History seems to be full of horrible people who successfully achieve horrible things on the strength of all the admiration they've inspired in others.

There's a reason we're wary of the appeal to popularity.

Surprisingly I find myself agreeing with you here.

I think we all have an intuition of what is the best moral course of action*. We make judgments on this all the time. I could give you many examples drawn from my own life experience as illustration.

* A moral course of action guided by religion corrupts this intuition.
Or does it?

What if religion is one of the ways that some people express their moral intuition?

It's not like everyone's moral intuitions are always in agreement with each other's. It's not like everyone's moral intuitions are properly calibrated.*

* Properly calibrated to what, though? That's the heart of the debate.
 
On the other hand, it can also be a horrible mistake.

History seems to be full of horrible people who successfully achieve horrible things on the strength of all the admiration they've inspired in others.

There's a reason we're wary of the appeal to popularity.


Or does it?

What if religion is one of the ways that some people express their moral intuition?

It's not like everyone's moral intuitions are always in agreement with each other's. It's not like everyone's moral intuitions are properly calibrated.*

* Properly calibrated to what, though? That's the heart of the debate.


Oh dear! Just when I thought we might have consensus on something you start sprouting contrary nonsense again.
 
Or does it?

What if religion is one of the ways that some people express their moral intuition?

It's not like everyone's moral intuitions are always in agreement with each other's. It's not like everyone's moral intuitions are properly calibrated.*

* Properly calibrated to what, though? That's the heart of the debate.

Do you really think you would be awful to others if you didn't believe in a God? That the only thing stopping you from raping, stealing, lying and killing is a belief in a god?
You don't think you would have learned the golden rule without being taught it in Catechism class?

Do you seriously believe I am without morals because I'm an atheist?
 
Do you really think you would be awful to others if you didn't believe in a God? That the only thing stopping you from raping, stealing, lying and killing is a belief in a god?
You don't think you would have learned the golden rule without being taught it in Catechism class?

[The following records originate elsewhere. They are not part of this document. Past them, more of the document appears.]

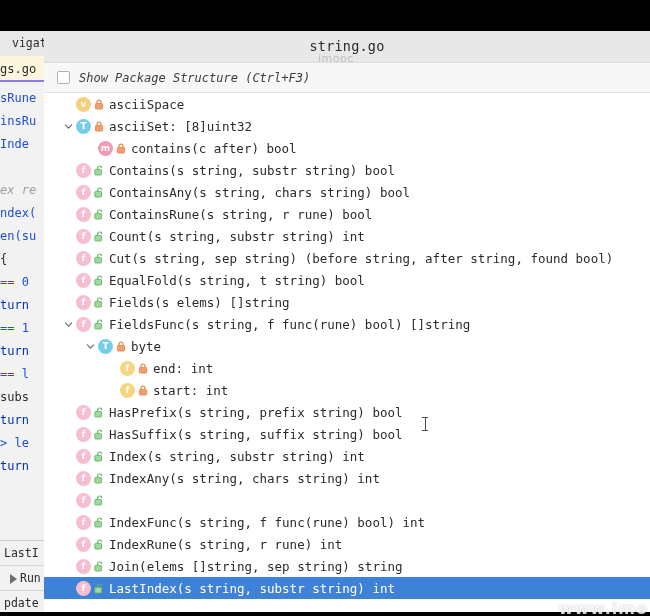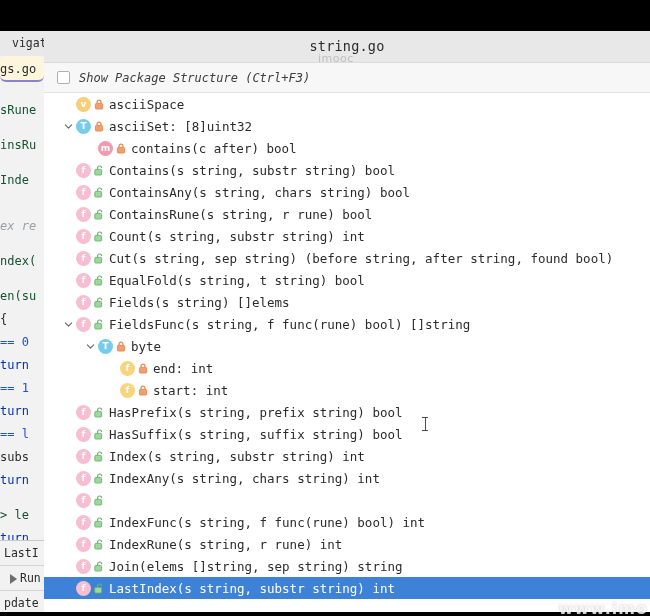--- a/index.html
+++ b/index.html
@@ -54,7 +54,6 @@
     line-height: 26px;
     white-space: nowrap;
     box-sizing: border-box;
-    border-radius: 6px;
   }
   .ide-code {
     position: absolute;

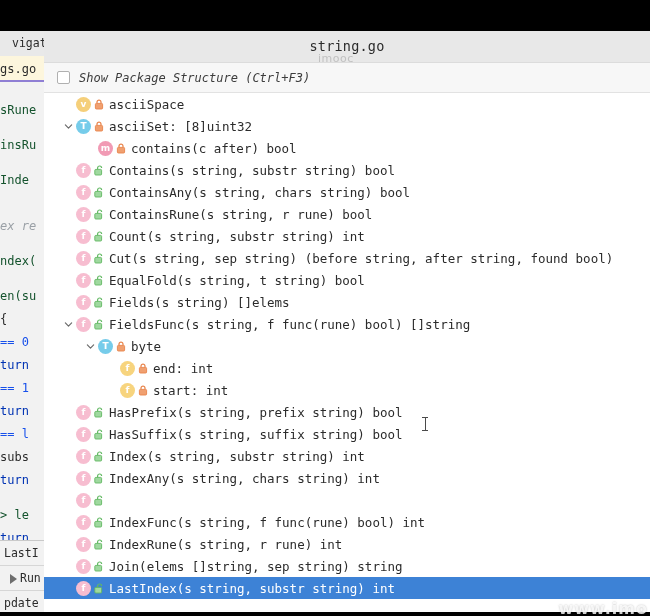--- a/index.html
+++ b/index.html
@@ -67,7 +67,7 @@
   .ide-code .ln { display: block; height: 23px; overflow: hidden; }
   .c-com   { color: #9aa0a6; font-style: italic; }
   .c-kw    { color: #0033b3; }
-  .c-teal  { color: #14532d; margin-top: 12px; }
+  .c-teal  { color: #1d4ed8; }
   .c-num   { color: #1750eb; }
   .c-pln   { color: #2b2b2b; }
 

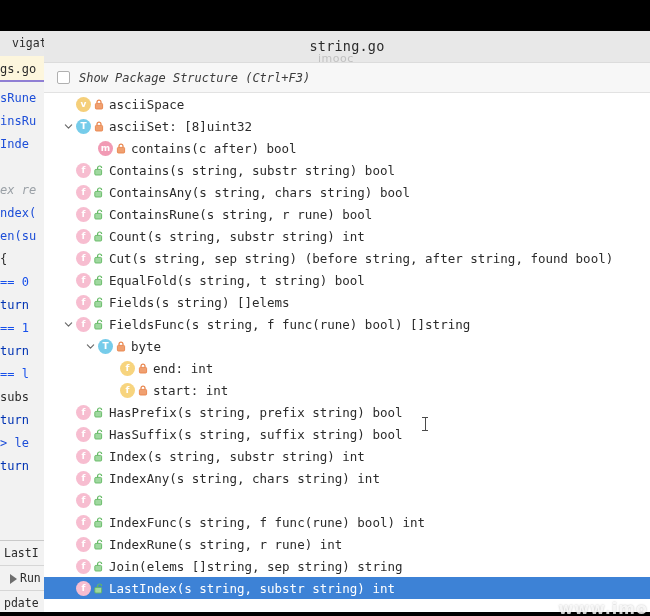--- a/index.html
+++ b/index.html
@@ -438,7 +438,7 @@
               <rect x="0.8" y="4.4" width="6.8" height="5.6" rx="1" fill="#9fd89f" stroke="#62b862" stroke-width="0.9"></rect>
             </svg>
           </span>
-          <span class="row-label">Fields(s string) []elems</span>
+          <span class="row-label">Fields(s elems) []string</span>
         </div>
         <div class="row">
           <span class="ind" style="width: 16px;"></span>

Do you seriously believe I am without morals because I'm an atheist?

Did you quote the wrong post? I don't think your response is related to anything in the post you quoted.
 
I guess I'm on ignore or something.

Now I seem to be on ignore. In my own thread.

... I do think morals can be objective. But we have to agree on a starting point which is subjective.
I think we all agree.

And I propose that:
Morals and ethics are only applicable to that utterly minute portion of the universe that is able to experience it. IOW minds.

Now I ask:
How subjective is it picking a starting point that is a 'law of nature'?
How subjective is it if that law is not picked arbitrarily, but is the primary objective of all natural life (with or without minds)?